**RECORD EXTRACTS:**
::::
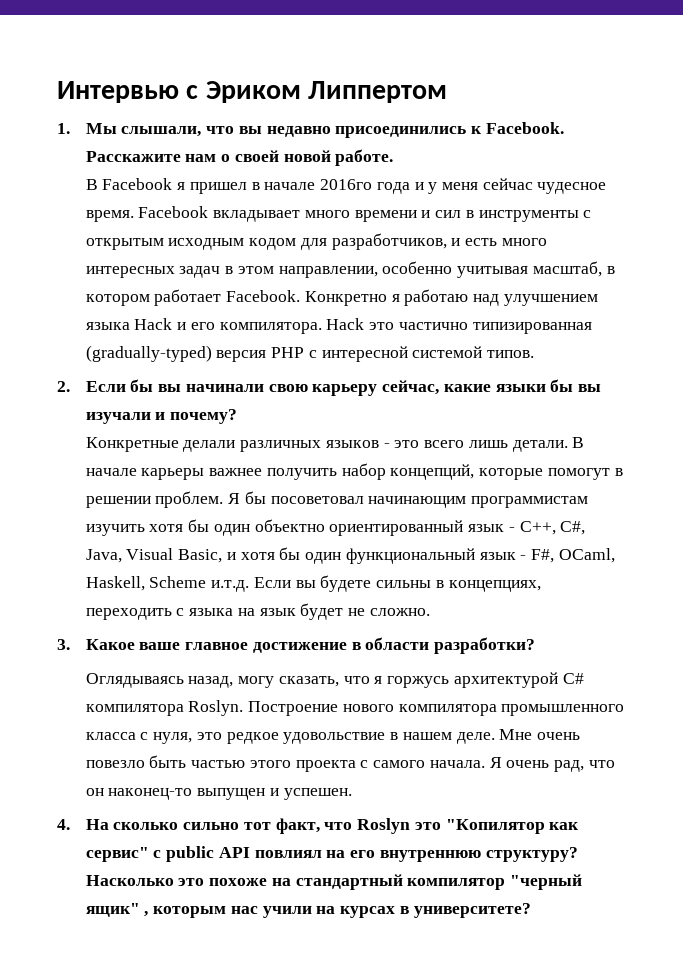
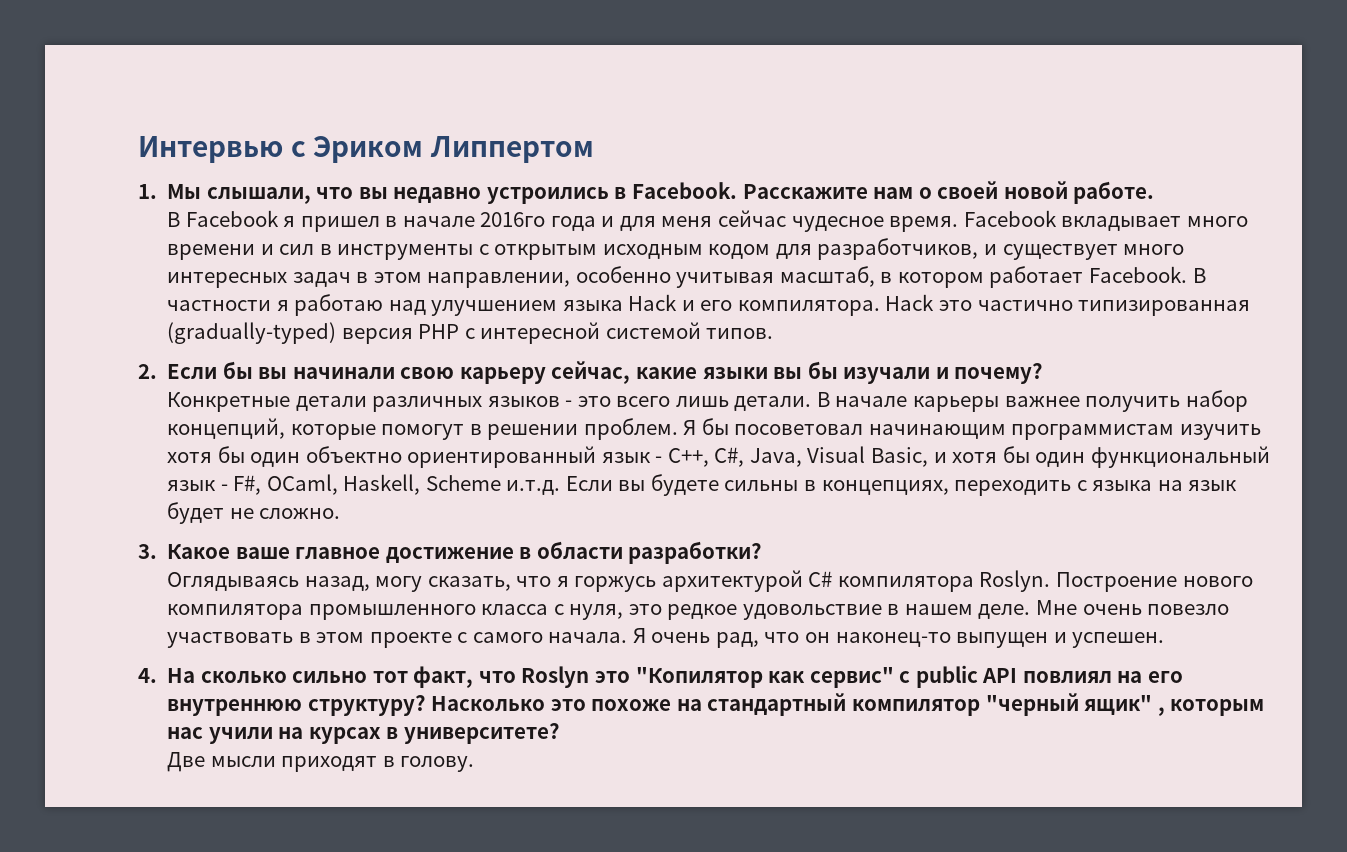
[335,126,483,138] присоединились к -> [486,187,627,204] устроились в
[428,182,438,194] у -> [619,216,656,231] для
[465,238,498,246] есть -> [1002,244,1118,260] существует
[304,291,387,306] Конкретно -> [1192,268,1206,283] [167,300,272,311] В частности
[550,379,602,392] бы вы -> [773,361,838,379] вы бы
[183,440,236,452] делали -> [295,396,367,411] детали
[149,755,356,772] быть частью этого проекта -> [167,632,452,648] участвовать в этом проекте
(531, 910) none -> [167,752,475,772] // Две мысли приходят в голову.

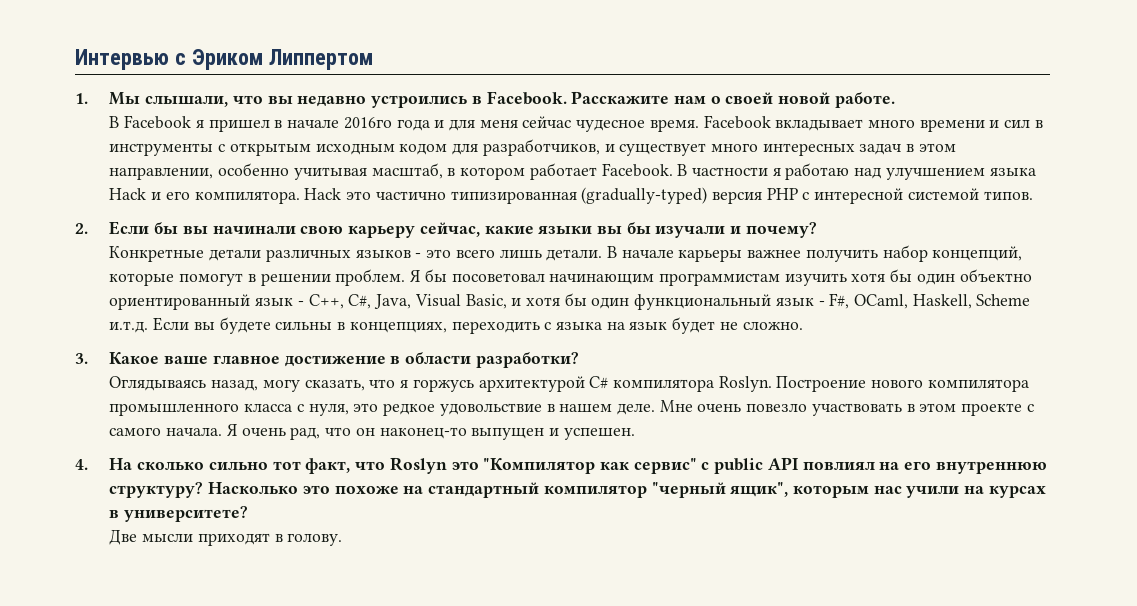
[635,667,763,688] "Копилятор -> [483,458,596,474] "Компилятор
[1084,695,1165,716] ящик" , -> [730,482,789,497] ящик",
::::
**EXERCISE DIRECTIONS:**
If the data includes images, skip them and copy every line exactly.

**SOLUTION TO THIS EXERCISE:**
[335,126,483,138] присоединились к -> [486,187,627,204] устроились в
[428,182,438,194] у -> [619,216,656,231] для
[465,238,498,246] есть -> [1002,244,1118,260] существует
[304,291,387,306] Конкретно -> [1192,268,1206,283] [167,300,272,311] В частности
[550,379,602,392] бы вы -> [773,361,838,379] вы бы
[183,440,236,452] делали -> [295,396,367,411] детали
[149,755,356,772] быть частью этого проекта -> [167,632,452,648] участвовать в этом проекте
(531, 910) none -> [167,752,475,772] // Две мысли приходят в голову.

[635,667,763,688] "Копилятор -> [483,458,596,474] "Компилятор
[1084,695,1165,716] ящик" , -> [730,482,789,497] ящик",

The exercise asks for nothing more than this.